The types of lung biopsy include:
- needle biopsy – after administering local anesthesia, the doctor uses a needle that it is guided through the chest wall into the suspected area by means of computed tomography (computed tomography or computed tomography) or fluoroscopy (a type of x-ray ‘film’) to obtain a tissue sample. This type of biopsy may also be referred to as a closed, transthoracic, or percutaneous (through the skin) biopsy.
- bronchial biopsy – this type of biopsy is done with a fiber optic bronchoscope (a long, thin tube with a telescope with a closer focus at the end for viewing) through the main airways of the lungs (bronchoscopy).
- thoracoscopic biopsy – after administration of general anesthesia, the endoscope is inserted through the chest wall into the chest cavity. Various types of biopsy tools can be inserted through the endoscope to obtain lung tissue for examination. This procedure can be called video assisted thoracic surgery (VATS) biopsy. In addition to obtaining tissue for a biopsy, therapeutic procedures such as removal of a lump or other tissue damage may be performed.
The editors recommend: Lung cancer – the killer of Poles
Pancreatic biopsy is an invasive diagnostic method that is performed only when all other diagnostic measures have failed to identify a pancreatic tumor. Due to the advances in modern imaging techniques, fine needle biopsy of the pancreas under ultrasound, computed tomography or endosonography has become a reliable method for the diagnosis of ductal adenocarcinoma or any of the other rare pancreatic neoplasms with high sensitivity and specificity.
Complications are rare, especially with endosonographic biopsy. A new indication for biopsy is to show some markers or gene mutations that are needed to start special therapies.

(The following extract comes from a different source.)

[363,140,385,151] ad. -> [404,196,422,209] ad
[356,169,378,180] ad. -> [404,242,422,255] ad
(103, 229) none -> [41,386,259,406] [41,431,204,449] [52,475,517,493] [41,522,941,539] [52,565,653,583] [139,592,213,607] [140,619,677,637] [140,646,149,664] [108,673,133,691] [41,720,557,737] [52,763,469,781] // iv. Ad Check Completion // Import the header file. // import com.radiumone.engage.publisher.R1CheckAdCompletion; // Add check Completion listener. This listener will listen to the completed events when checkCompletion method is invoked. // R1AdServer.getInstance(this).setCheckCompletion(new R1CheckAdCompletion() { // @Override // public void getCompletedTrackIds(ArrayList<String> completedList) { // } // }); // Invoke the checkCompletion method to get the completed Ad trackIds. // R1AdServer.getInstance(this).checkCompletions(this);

Read: Pancreatic cancer – what are its symptoms?
After the biopsy, you shouldn’t overextend yourself. When taking organ samples, it is also recommended to stay lying down for several hours, which is why the patient often stays in the hospital or clinic.
Biopsy – possible complications
A biopsy is a test that is well tolerated by patients, although in rare cases it may cause specific complications. They include bleeding or damage to organs located within the punctured site.

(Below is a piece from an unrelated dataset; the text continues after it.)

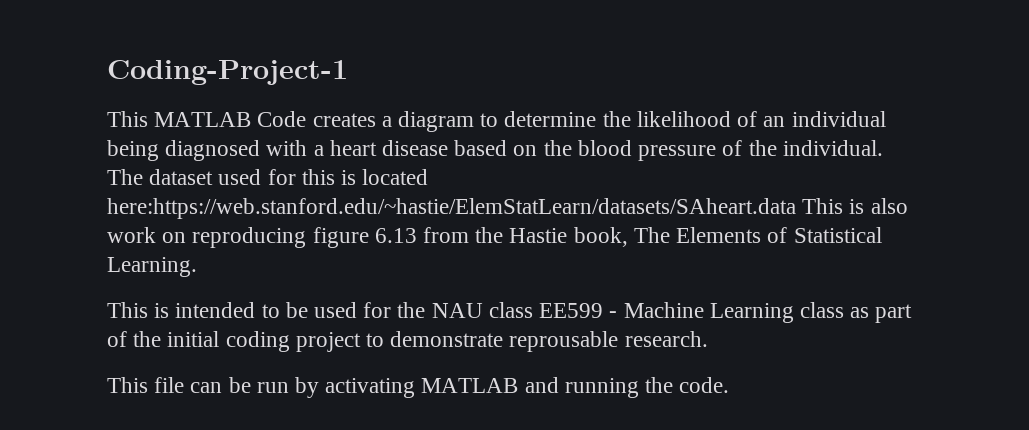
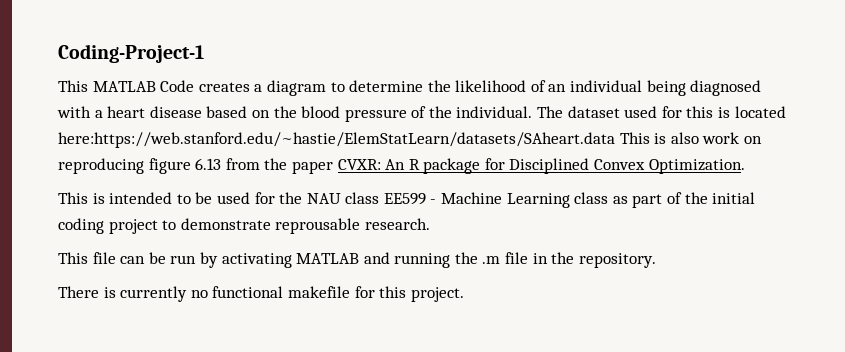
[509,227,882,247] [107,257,197,277] Hastie book, The Elements of Statistical Learning. -> [291,158,745,174] paper CVXR: An R package for Disciplined Convex Optimization.
[679,377,730,393] code. -> [482,252,656,268] [58,286,464,302] .m file in the repository. // There is currently no functional makefile for this project.

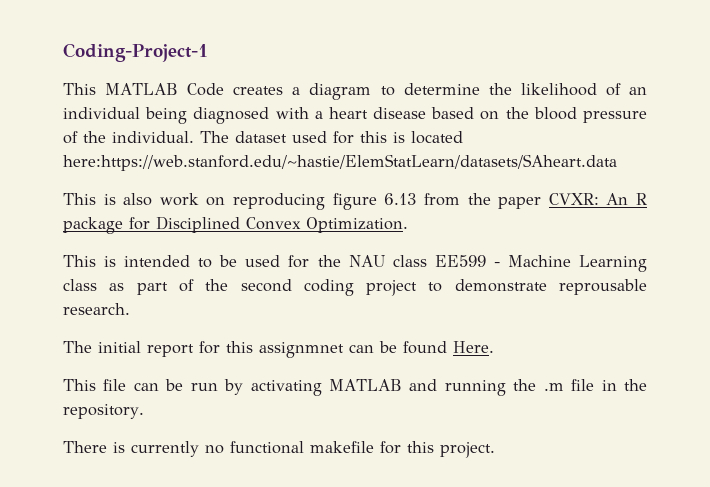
(615, 140) none -> (617, 162) //
[712,192,756,204] initial -> [240,279,292,292] second
(430, 224) none -> [63,341,494,358] // The initial report for this assignmnet can be found Here.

Biopsy – interpretation of the results
After the physician obtains a tissue sample, it is then sent to the histopathology lab for analysis. The sample can be chemically treated or frozen and prepared for examination under the microscope.
The results help your doctor determine if there are cancer cells in a given sample. If the cells are cancerous, the biopsy results can help determine the type of cancer.
A biopsy also helps the doctor determine how aggressive the cancer is – the stage of the cancer. The grade is sometimes expressed as, a number on a scale of 1 to 4 and is determined by the appearance of the cancer cells under the microscope.
Low-grade (Grade 1) tumors are generally the least aggressive, and higher-grade (Grade 4) tumors are generally the most aggressive. This information can help you determine your exact treatment.